Three rules govern when this actually caches. The prefix must clear a model-specific minimum: 1,024 tokens for Sonnet-class and 2,048 tokens for Opus-class. Below the threshold the directive is silently dropped. The default TTL is 5 minutes, refreshed on each hit. And the prefix must be byte-identical — a stray timestamp before the cached block kills the hit (we return to this in §08).

Pricing has two non-obvious components. Cache reads are billed at 10% of the base input rate — the 90% discount you came for. Cache writes carry a 25% premium over base input pricing. The cache must pay for itself across enough subsequent hits to recover the write surcharge; for a 10K-token prefix on Sonnet 4.6, breakeven is two follow-up hits.

The response surfaces caching in three usage fields: cache_read_input_tokens (served from cache), cache_creation_input_tokens (written this turn), and input_tokens (everything else). Since extended-TTL caching now lets you opt into a 1-hour retention at a 2× write premium, Anthropic also surfaces a per-TTL breakdown under cache_creation.ephemeral_5m_input_tokens and cache_creation.ephemeral_1h_input_tokens.

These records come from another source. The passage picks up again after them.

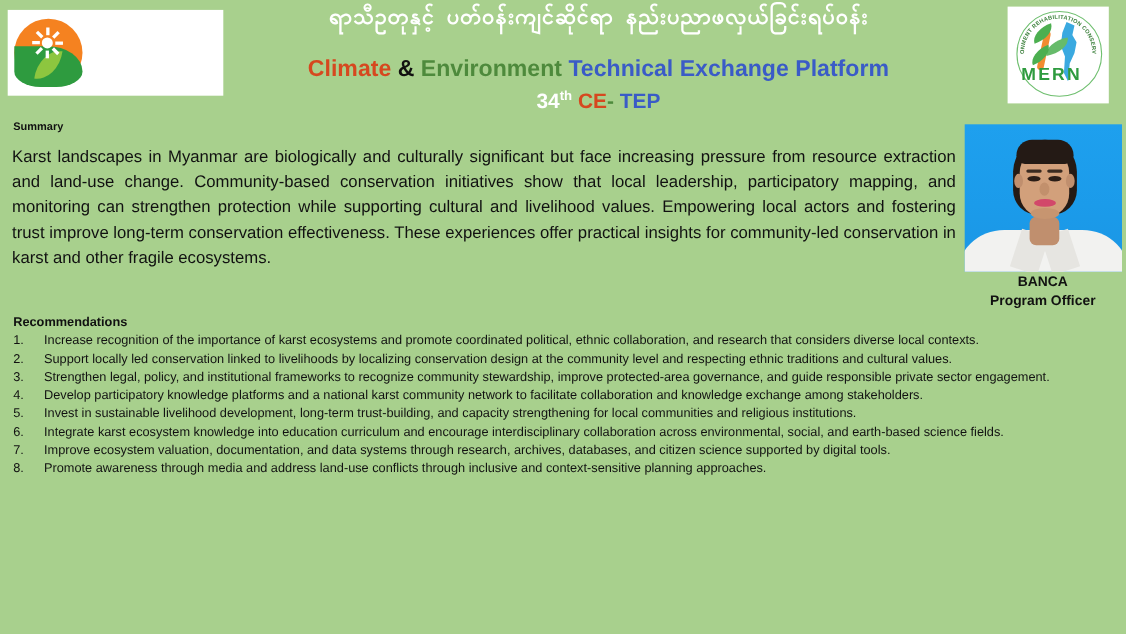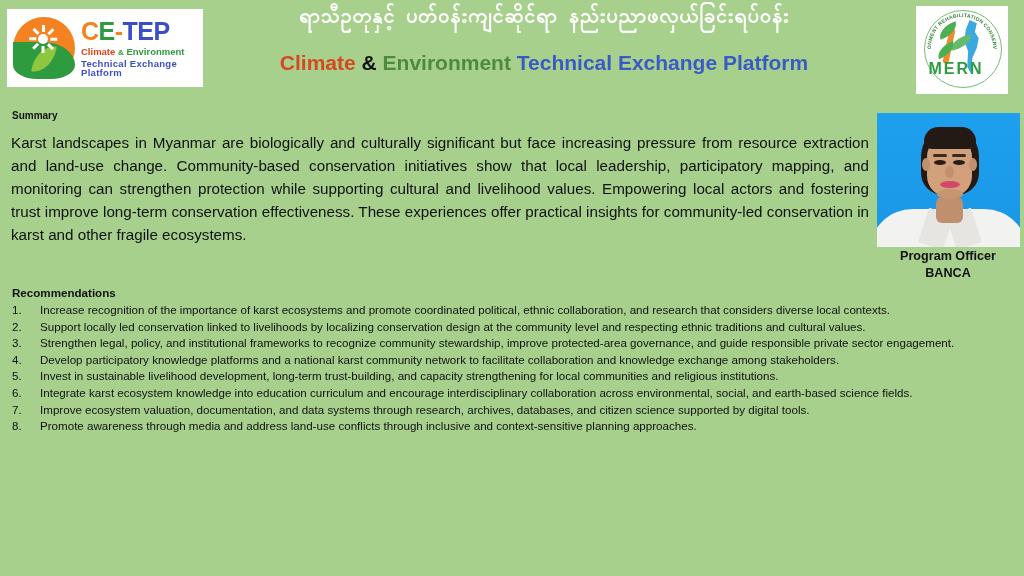--- a/index.html
+++ b/index.html
@@ -188,11 +188,6 @@
           <i style="transform:rotate(315deg)"></i>
         </div>
       </div>
-      <div class="logo-text">
-        <div class="logo-title"><span class="c">C</span><span class="e">E</span><span class="dash">-</span><span class="tep">TEP</span></div>
-        <div class="logo-sub1"><span>Climate</span> <span class="amp">&amp;</span> <span class="env">Environment</span></div>
-        <div class="logo-sub2">Technical  Exchange  Platform</div>
-      </div>
     </div>
 
     <div class="titles">

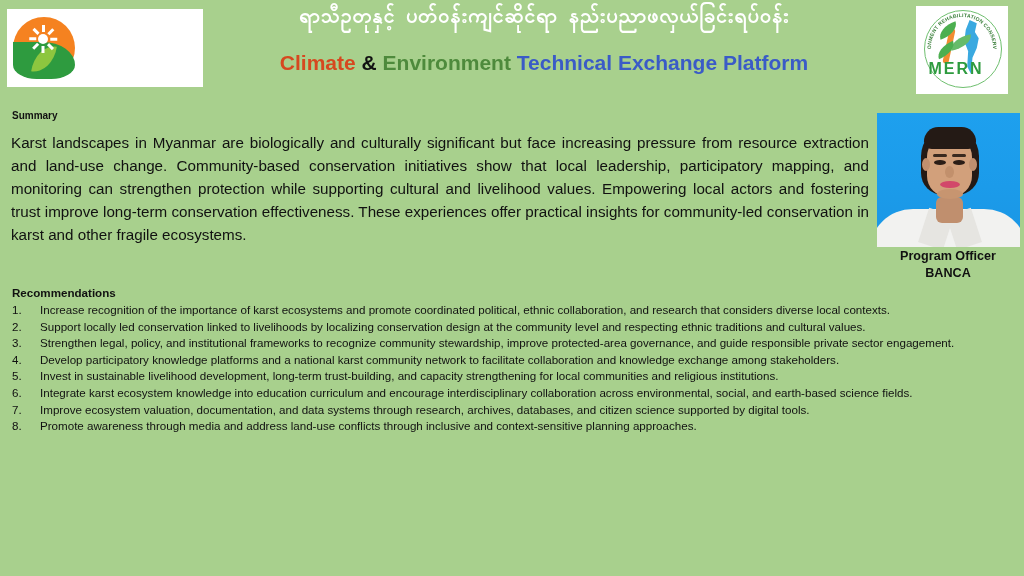--- a/index.html
+++ b/index.html
@@ -193,6 +193,7 @@
     <div class="titles">
       <div class="title-my">ရာသီဥတုနှင့် ပတ်ဝန်းကျင်ဆိုင်ရာ နည်းပညာဖလှယ်ခြင်းရပ်ဝန်း</div>
       <div class="title-en"><span class="w-climate">Climate</span> <span class="w-amp">&amp;</span> <span class="w-env">Environment</span> <span class="w-tep">Technical Exchange Platform</span></div>
+      <div class="title-num"><span class="num">34</span><span class="sup">th</span> <span class="c">CE</span><span class="dash">-</span> <span class="tep">TEP</span></div>
     </div>
 
     <div class="mern-box">

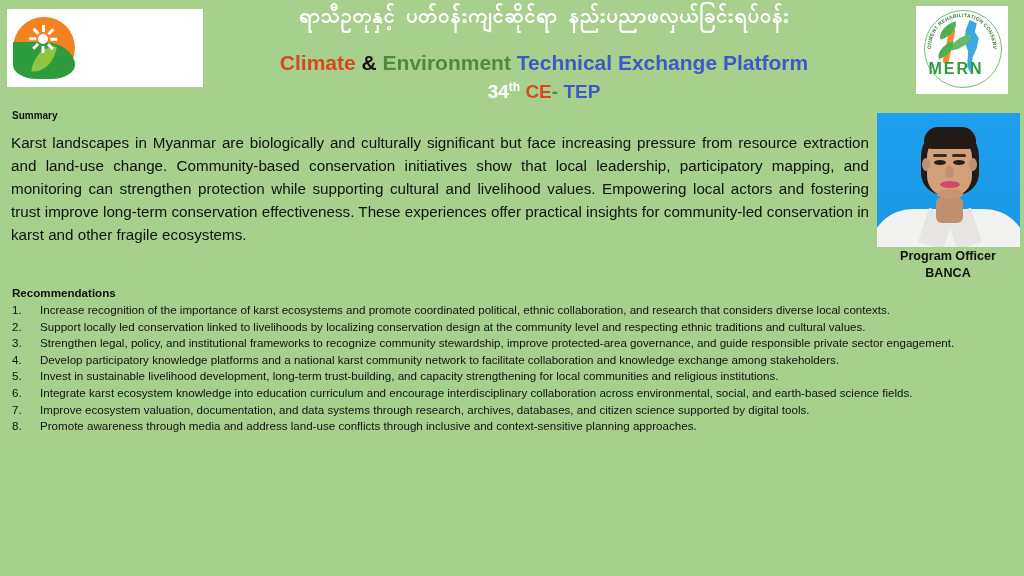--- a/index.html
+++ b/index.html
@@ -239,8 +239,8 @@
     </div>
   </div>
   <div class="caption">
+    <div>BANCA</div>
     <div>Program Officer</div>
-    <div>BANCA</div>
   </div>
 
   <div class="rec-head">Recommendations</div>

That breakdown matters more than it looks — we'll come back to it in §04.

2 OpenAI Automatic Caching: Implicit Prefixes and the 1-Hour Window

OpenAI's prompt caching takes the opposite philosophy. There is no directive. The cache turns on automatically once the prompt prefix exceeds 1,024 tokens, and OpenAI's infrastructure caches the KV activations server-side. Subsequent requests with the same prefix get the cached state automatically.

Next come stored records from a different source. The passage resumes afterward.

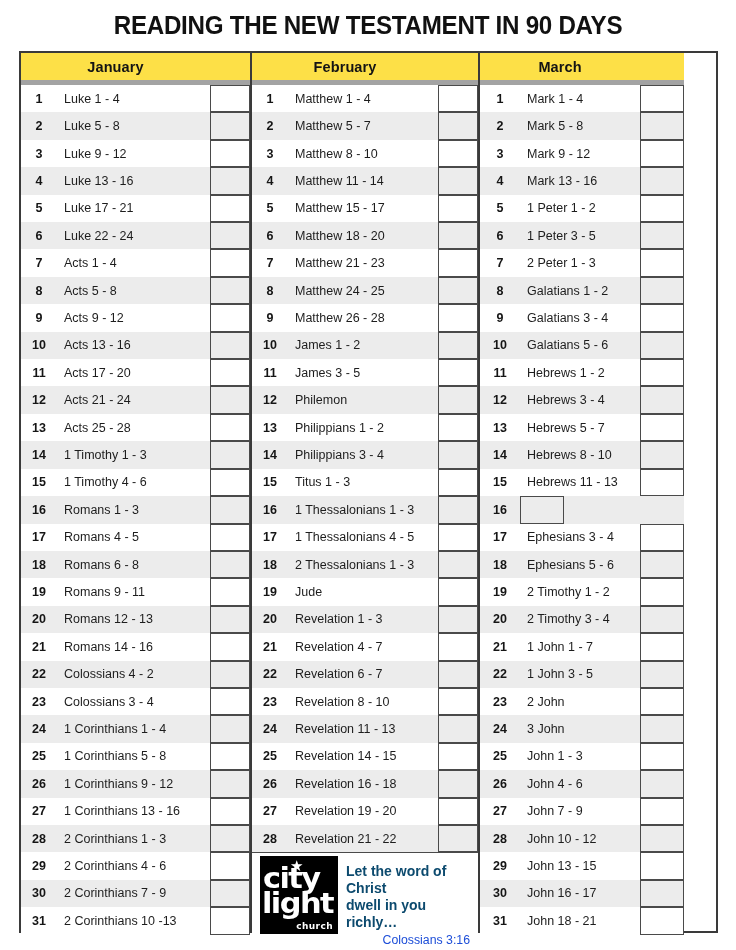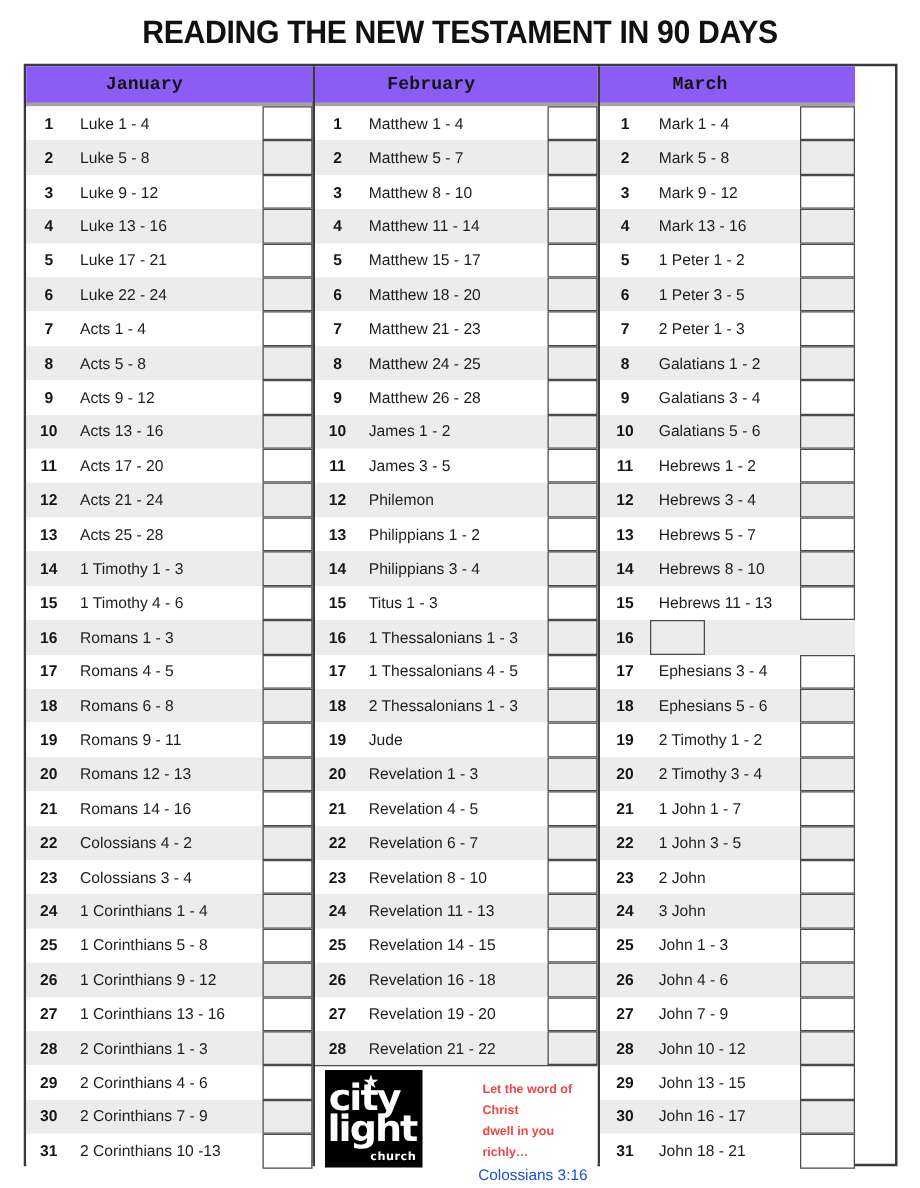--- a/index.html
+++ b/index.html
@@ -56,13 +56,12 @@
   .month-head {
     height: 32px;
     min-height: 32px;
-    background: #8b5cf6;
-    border-bottom: 3px solid #a3a3a3;
+    background: #fde047;
+    border-bottom: 5px solid #a3a3a3;
     display: flex;
     align-items: center;
     justify-content: center;
     box-sizing: border-box;
-    font-family: Liberation Mono, monospace;
   }
   .month-head-label {
     font-size: 14.5px;

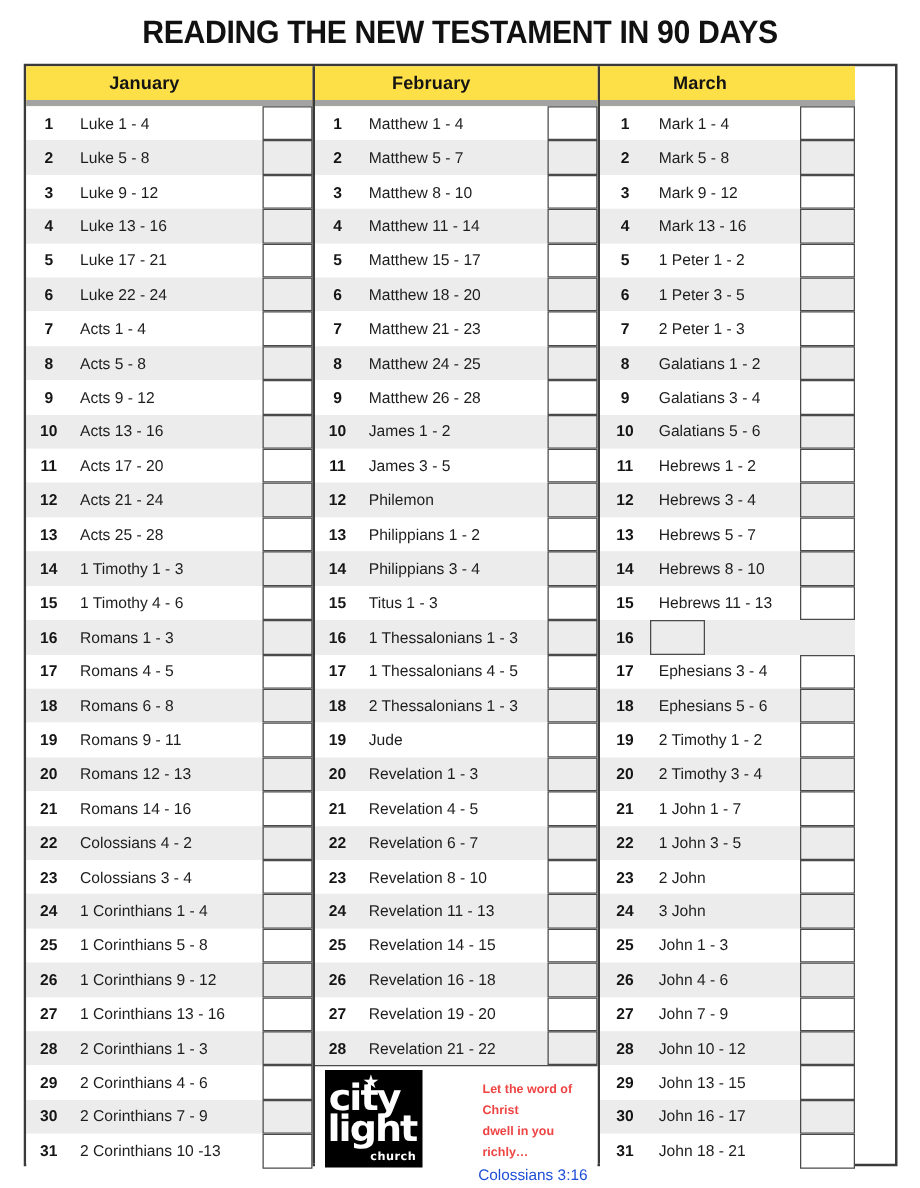--- a/index.html
+++ b/index.html
@@ -600,7 +600,7 @@
         </div>
         <div class="plan-row odd">
           <div class="cell-day">21</div>
-          <div class="cell-reading">Revelation 4 - 5</div>
+          <div class="cell-reading">Revelation 4 - 7</div>
           <div class="cell-check">
             <div class="checkbox"></div>
           </div>

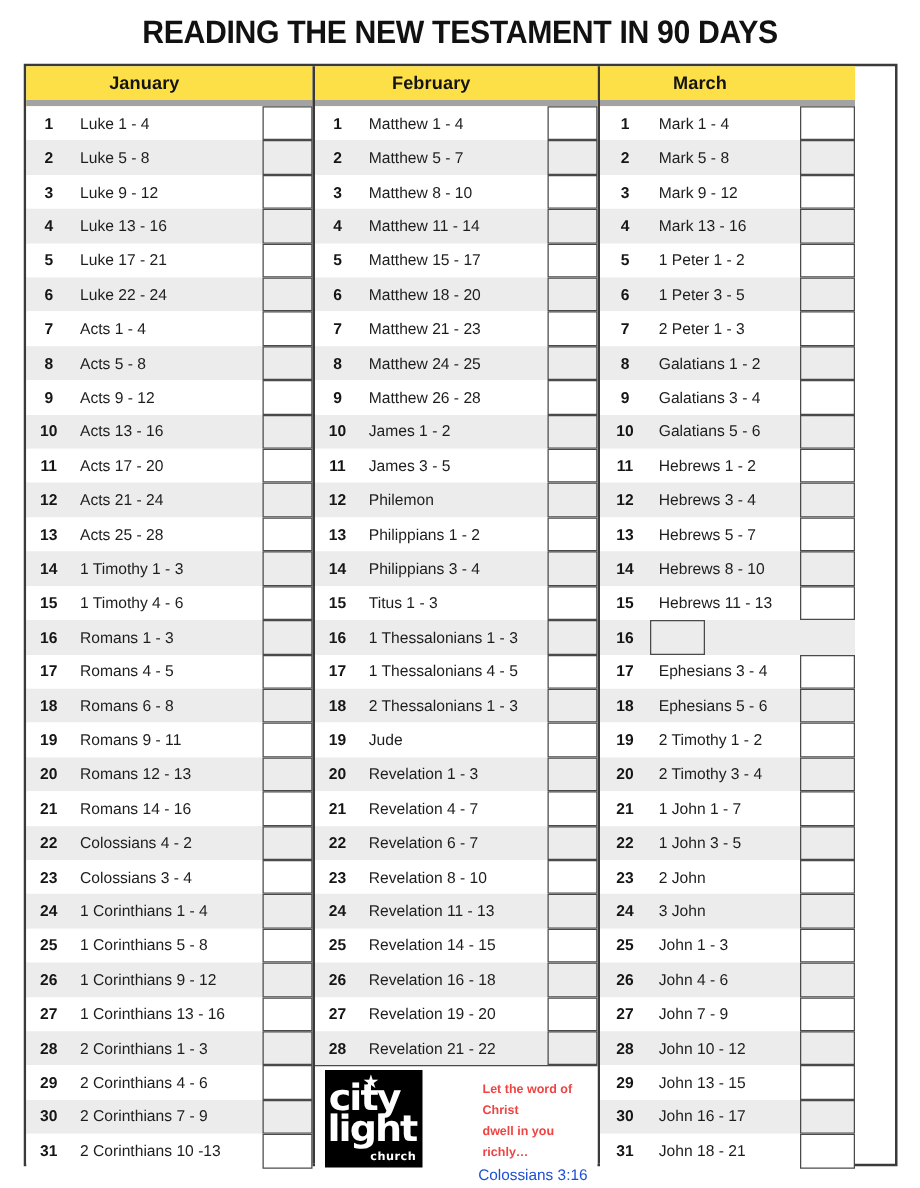--- a/index.html
+++ b/index.html
@@ -207,11 +207,10 @@
     flex: 1;
   }
   .verse-text {
-    font-size: 10px;
+    font-size: 14px;
     font-weight: bold;
-    color: #ef4444;
+    color: #0c4a6e;
     line-height: 17px;
-    margin-left: 40px;
   }
   .verse-ref {
     font-size: 12.3px;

The developer-facing surface is two optional parameters that influence — but don't trigger — caching. prompt_cache_key is a string combined with the prefix hash to influence backend routing: same key, same backend, higher hit rate. prompt_cache_retention accepts "in_memory" (default, 5–10 minutes) or "24h" for extended retention. Both are documented in OpenAI's prompt caching guide.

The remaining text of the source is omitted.